**HOW TO COMPLETE THIS TASK:**
Repeat only what runs from the line with "font-weight: 400 ->" through the last line of the data below, both included, keeping every word as it is and leaving out the pictures.

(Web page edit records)
>>

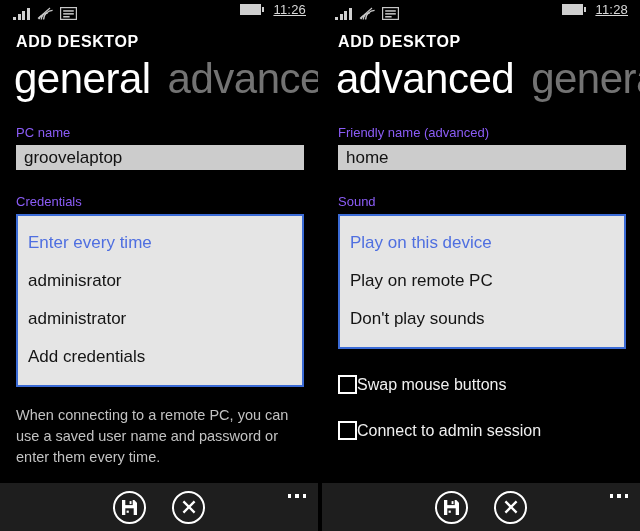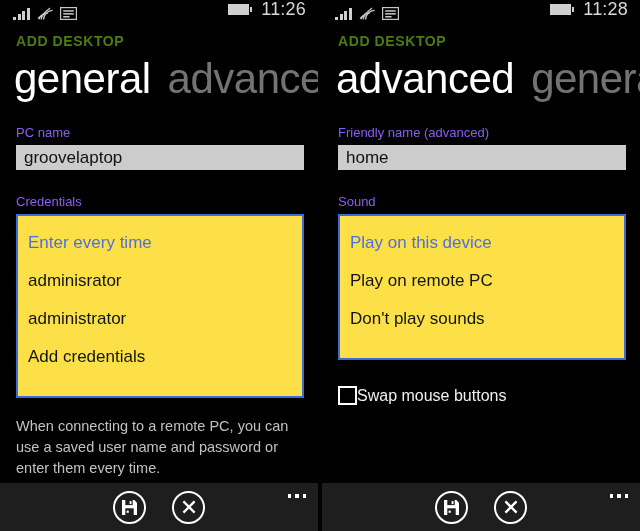"11:26" .clock { font-size: 18px -> 13px; text-decoration: none -> underline }
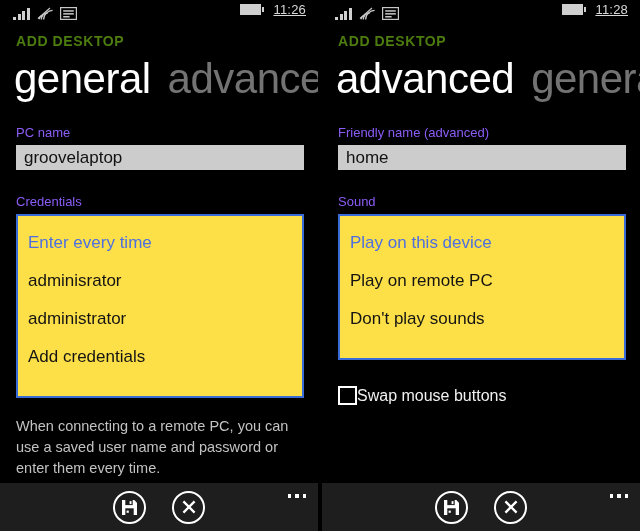"ADD DESKTOP" .app-title { color: #4d7c0f -> #ffffff; font-size: 14px -> 16px }
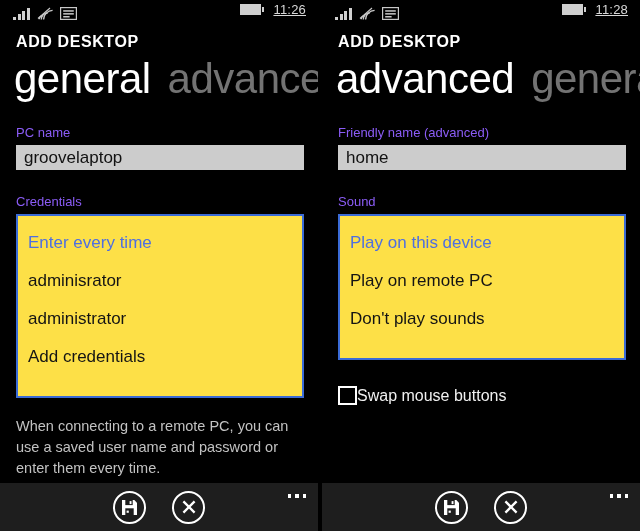"Enter every time" .list-box { background: #fde047 -> #e5e5e5; padding: 8px 0 20px 0 -> 8px 0 9px 0 }
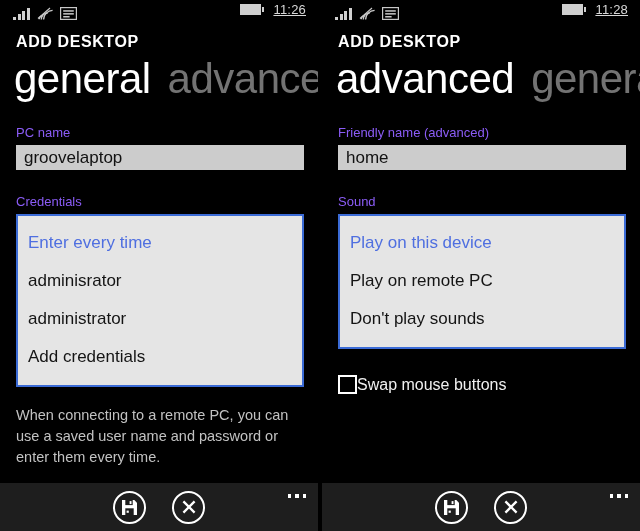"Connect to admin session" div.checkbox-row { html: none -> <div> <span></span> <span>Connect to admin session</span> </div> }
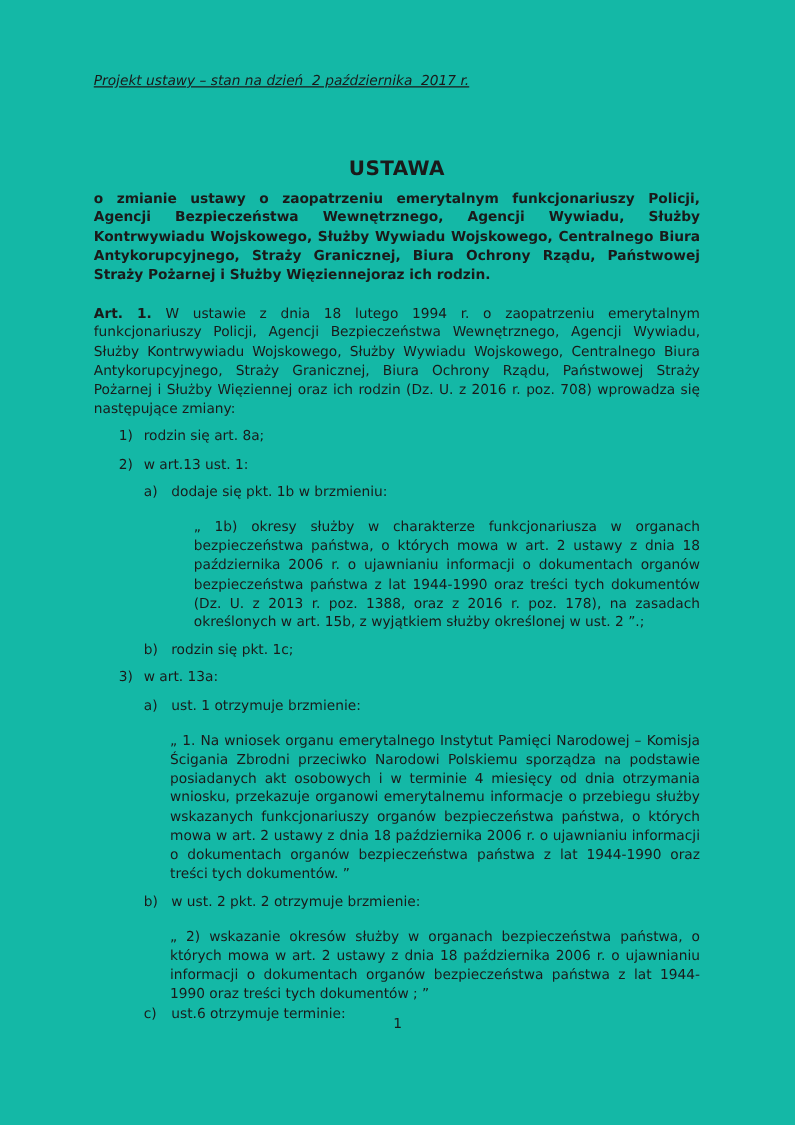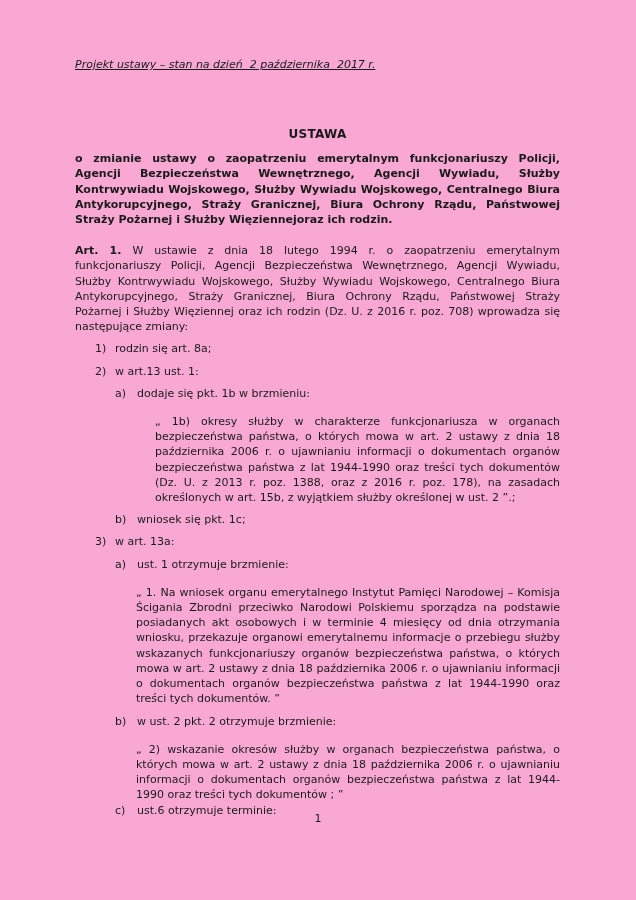"Projekt ustawy – stan na" .page { background: #f9a8d4 -> #14b8a6 }
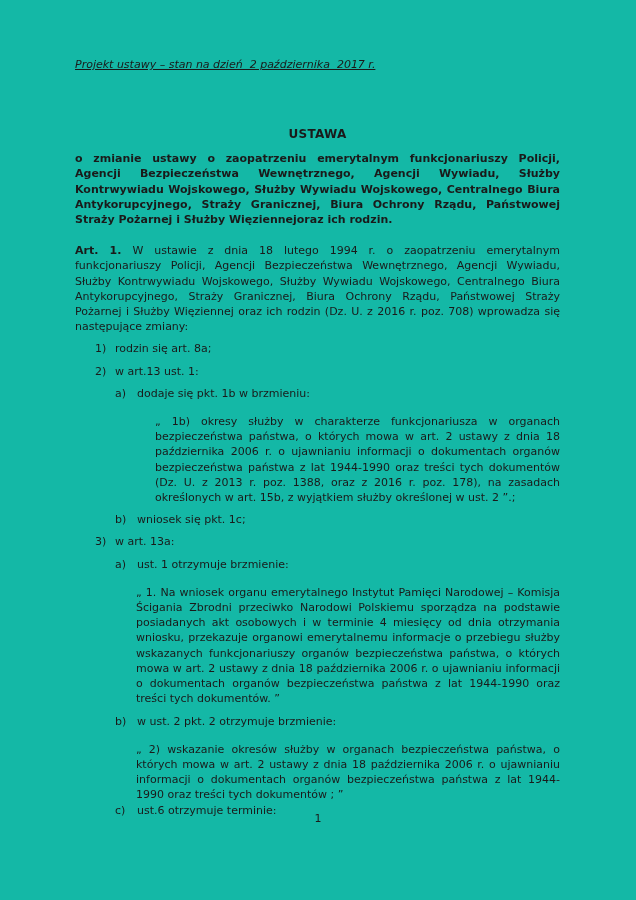"USTAWA" .title { font-size: 12px -> 16px }
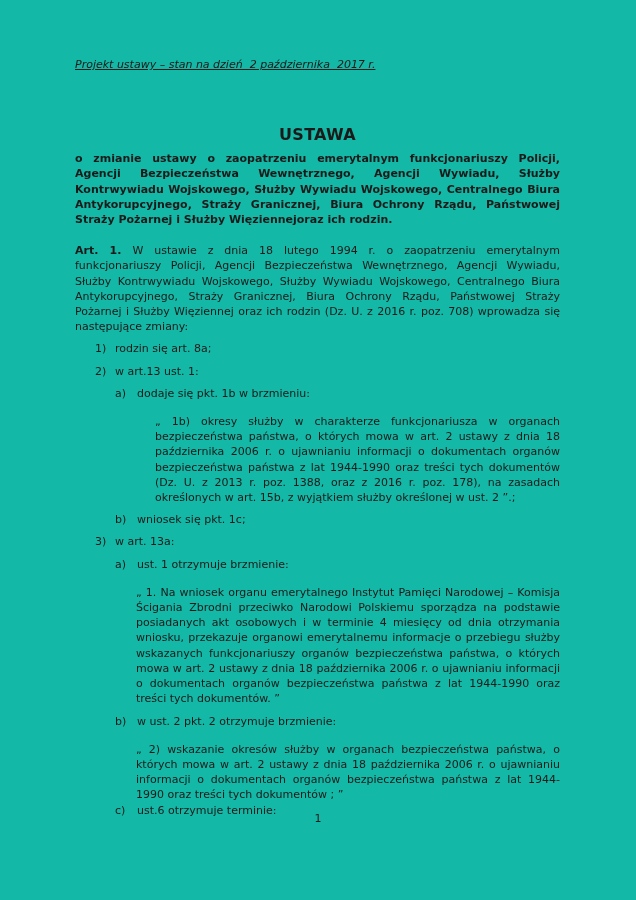"wniosek się pkt. 1c;" span.txt { text: wniosek -> rodzin }
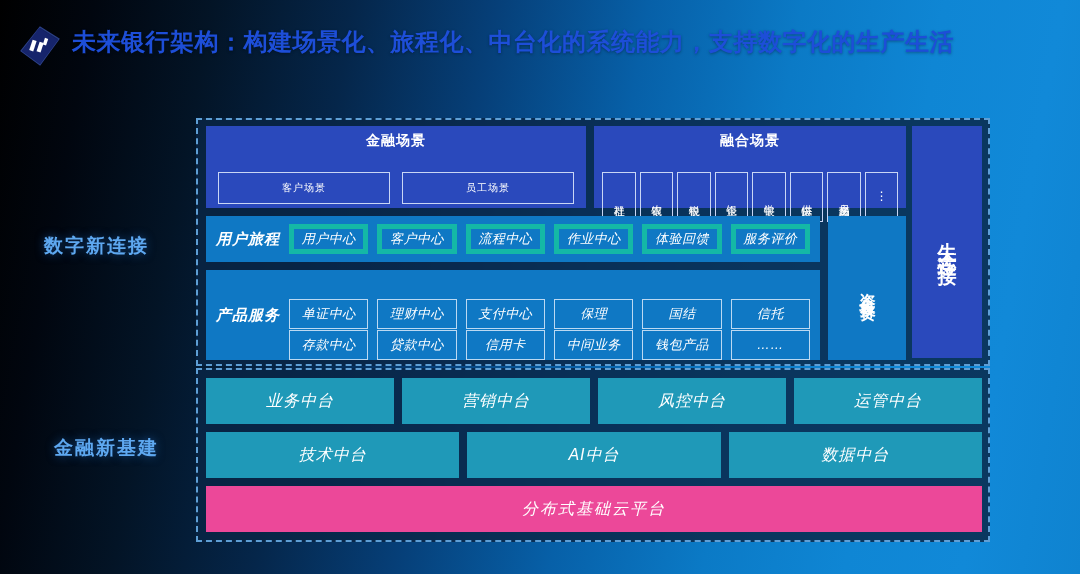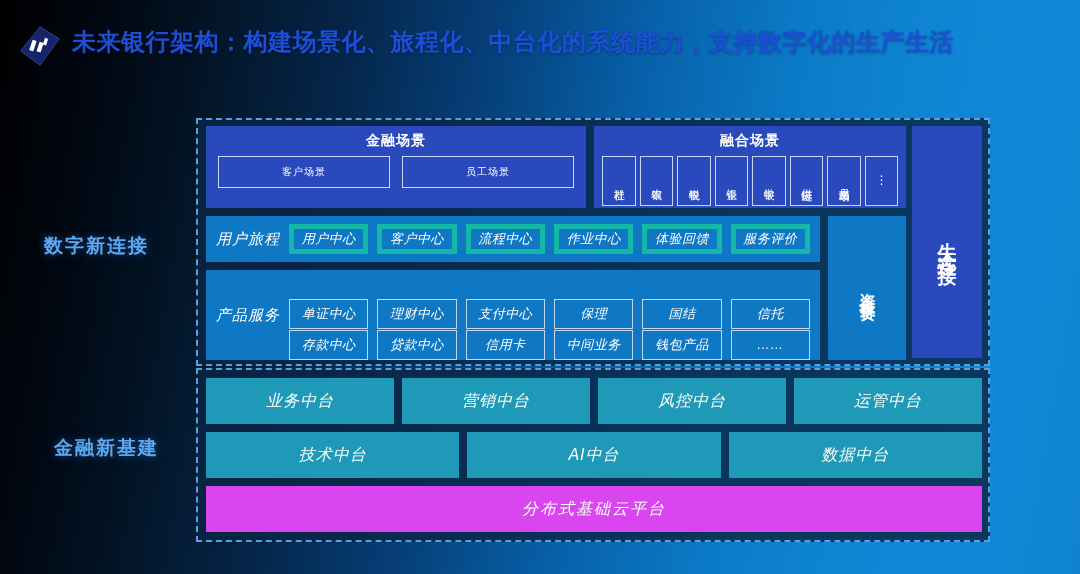"金融场景" .scene-title { margin-bottom: 6px -> 22px }
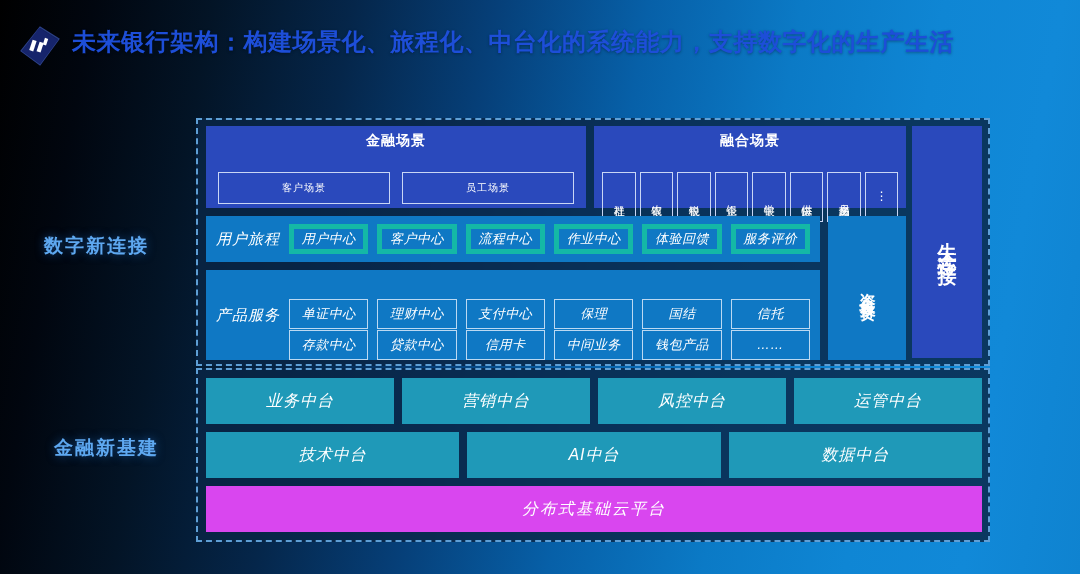"用户旅程" .row-label { font-weight: 400 -> 700 }
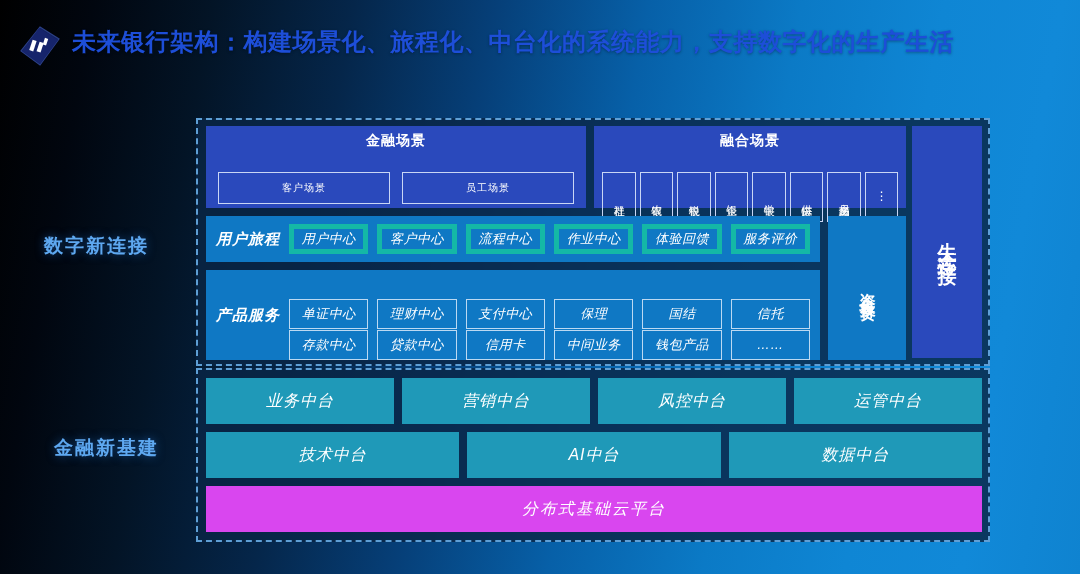"分布式基础云平台" .tile.green { background: #d946ef -> #ec4899 }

<<

**EXERCISE RESULT:**
"用户旅程" .row-label { font-weight: 400 -> 700 }
"分布式基础云平台" .tile.green { background: #d946ef -> #ec4899 }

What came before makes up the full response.